If you have credit card debts, you should not use payday loans to pay them off, but consider using a balance transfer card to move the debt onto another card and if the new card is 0% interest, this should give you some breathing time to pay off your debts at very low cost.

  1. Use a true payday loan alternative

Today, there are startups that act as true payday alternatives, including apps that offer overdraft facilities with lower rates, and you can simply borrow money as you go, topping up or repaying as you need. This way, you avoid overborrowing or paying too much interest, as you would with a payday loan.

There are also peer to peer loan companies such as Lending Club, Prosper and Fund Ourselves that offer more affordable rates based on your credit score.
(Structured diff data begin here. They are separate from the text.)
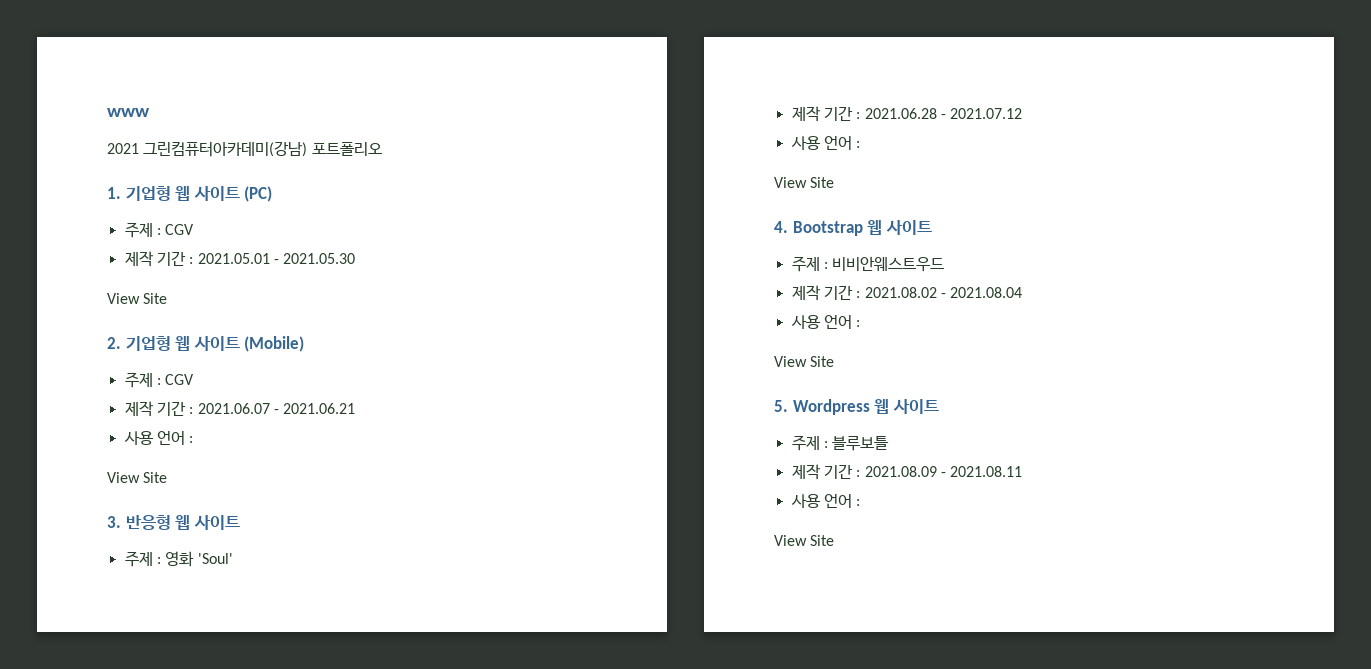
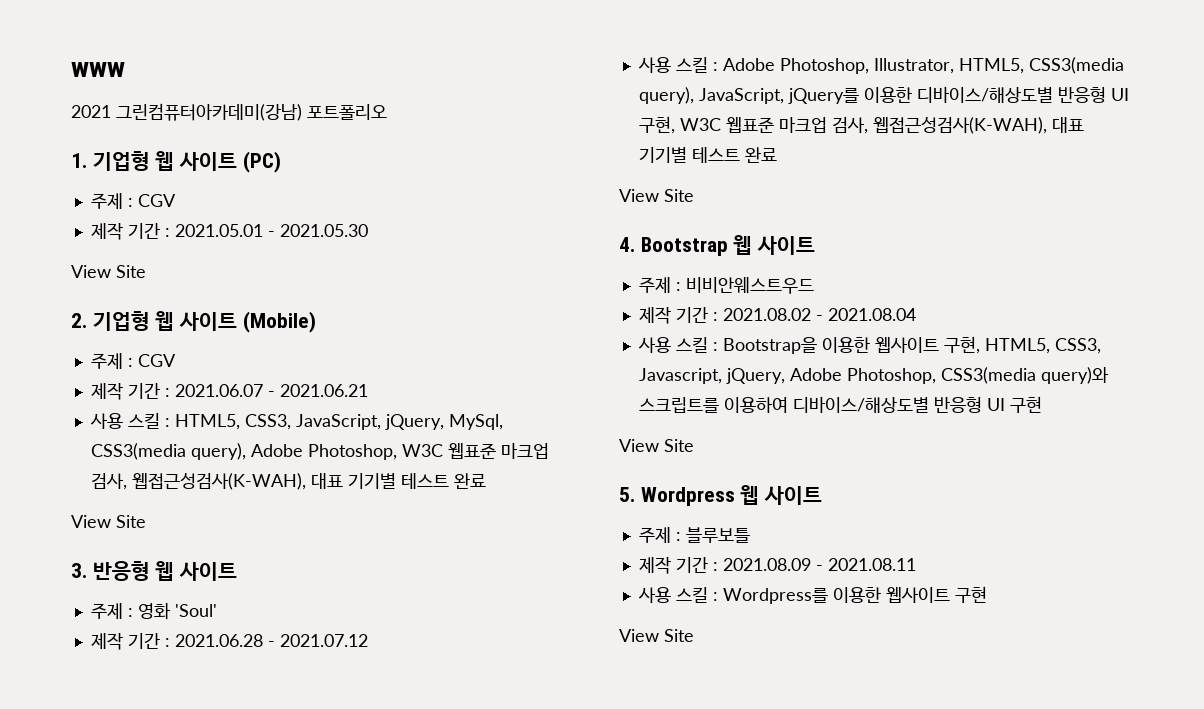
[156,431,194,445] 언어 : -> [127,413,503,430] [90,443,549,460] [90,473,486,490] 스킬 : HTML5, CSS3, JavaScript, jQuery, MySql, CSS3(media query), Adobe Photoshop, W3C 웹표준 마크업 검사, 웹접근성검사(K-WAH), 대표 기기별 테스트 완료
[823,136,861,150] 언어 : -> [675,57,1124,74] [638,86,1129,104] [638,116,1084,134] [638,147,777,163] 스킬 : Adobe Photoshop, Illustrator, HTML5, CSS3(media query), JavaScript, jQuery를 이용한 디바이스/해상도별 반응형 UI 구현, W3C 웹표준 마크업 검사, 웹접근성검사(K-WAH), 대표 기기별 테스트 완료
[823,315,861,329] 언어 : -> [675,336,1101,354] [638,367,1109,384] [638,396,1042,413] 스킬 : Bootstrap을 이용한 웹사이트 구현, HTML5, CSS3, Javascript, jQuery, Adobe Photoshop, CSS3(media query)와 스크립트를 이용하여 디바이스/해상도별 반응형 UI 구현
[823,494,861,508] 언어 : -> [675,586,987,604] 스킬 : Wordpress를 이용한 웹사이트 구현

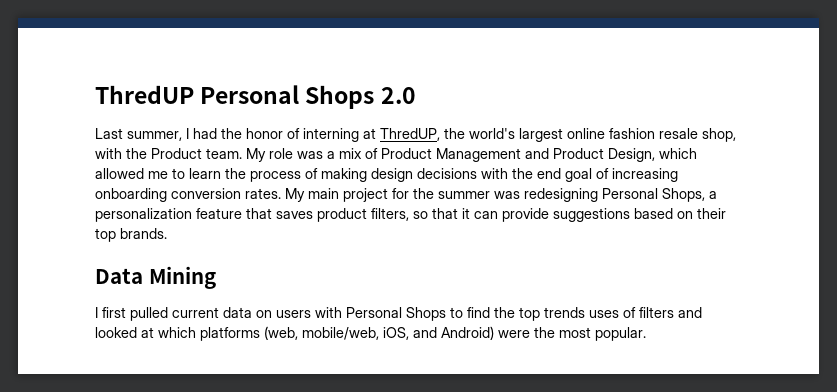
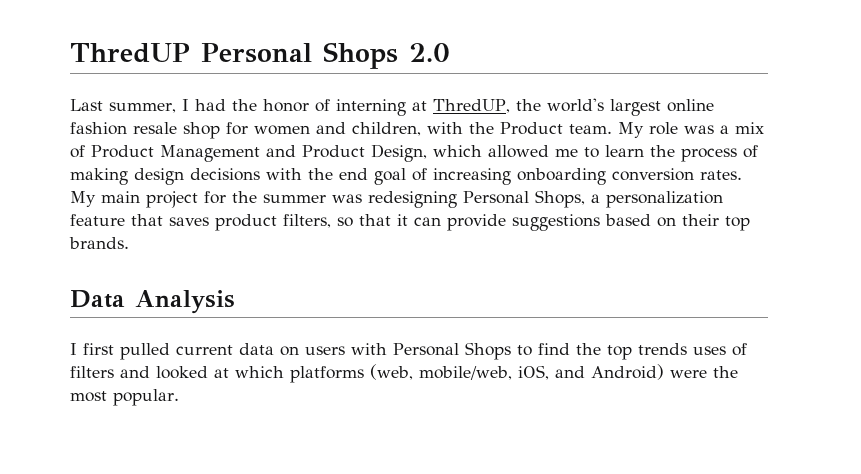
[702,128,736,142] shop, -> [183,122,421,139] shop for women and children,
[148,266,216,289] Mining -> [135,290,235,314] Analysis

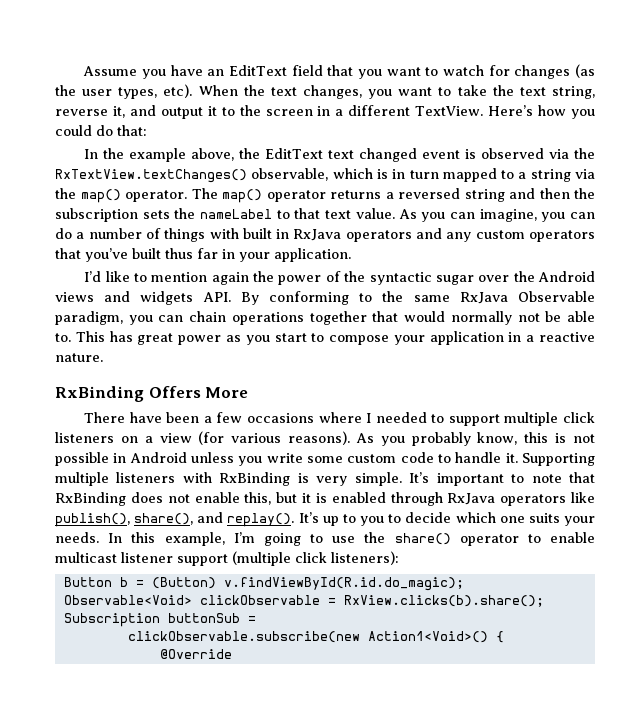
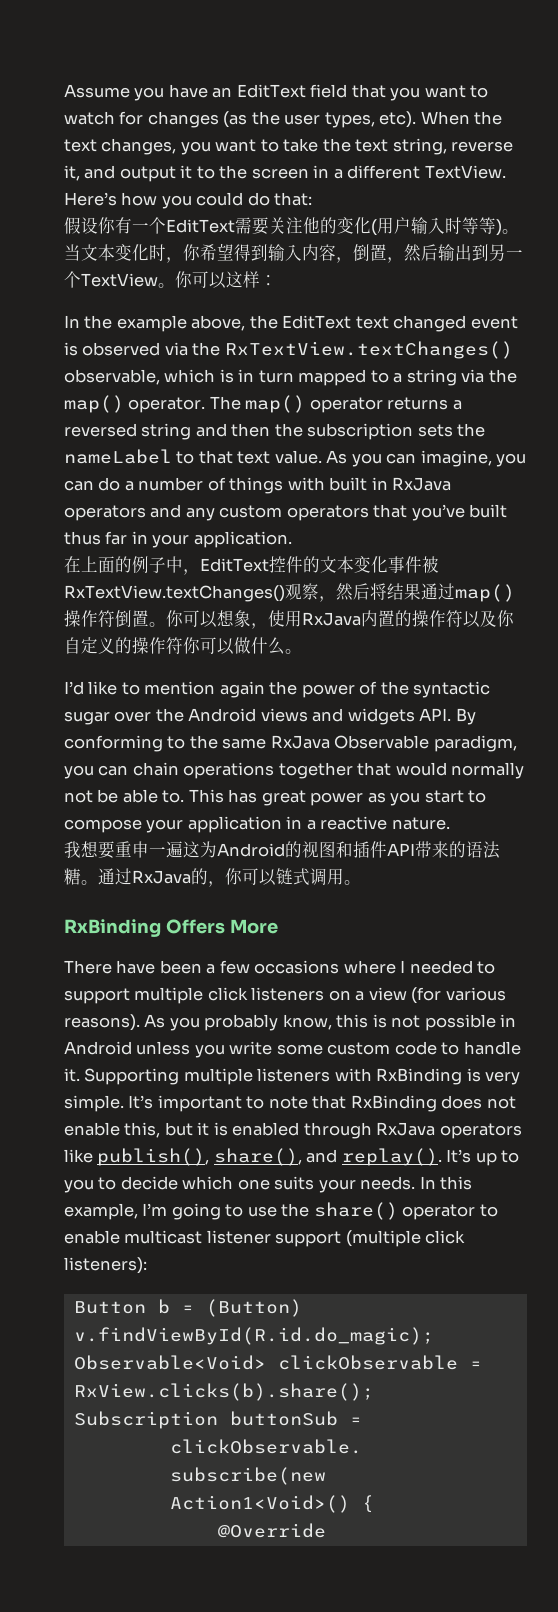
(147, 130) none -> [64,217,519,236] [64,243,523,263] [64,271,277,289] // 假设你有一个EditText需要关注他的变化(用户输入时等等)。当文本变化时，你希望得到输入内容，倒置，然后输出到另一个TextView。你可以这样：
(351, 255) none -> [64,556,439,575] [64,583,515,602] [64,610,514,629] [64,637,302,655] // 在上面的例子中，EditText控件的文本变化事件被RxTextView.textChanges()观察，然后将结果通过map()操作符倒置。你可以想象，使用RxJava内置的操作符以及你自定义的操作符你可以做什么。
(103, 357) none -> [64,841,500,859] [64,868,361,887] // 我想要重申一遍这为Android的视图和插件API带来的语法糖。通过RxJava的，你可以链式调用。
Your loan requirements are matched with an individual investor who is looking to get a return on investment - and the rates can be very favorable at less than 35% APR.

  1. Form a lending circle

You can look at forming a lending circle with other family members or friends, a concept that is popular for smaller, working communities in Central and South America.

Accordingly, a group of people pool their money together or a small percentage of their monthly income and an individual is allowed to use this when they face an emergency expense or medical bill. It is a very clever, community-based initiative that can offer financial security in the event that you are faced with a high bill. There are also online lending circles where you can participate and with some connected to credit bureaus, they can help to improve your credit score too.

  1. Speak to your creditors about payment plans

If you are looking to use a payday loan to pay off your bills sitting on the kitchen table, you should first speak to your creditors about more flexible repayment plans. Whether it is your cellphone or energy companies, they want to know that your bill will be cleared eventually and if you open a conversation with them, they may be able to assist and help you pay in smaller amounts - and give you some much needed breathing space.

  1. Use financial assistance programs

Depending on your monthly income, you may be eligible for a financial assistance program in your area. Some may help with things like food, rent and other living costs. You should speak to your local library or chamber or commerce to see if you are eligible.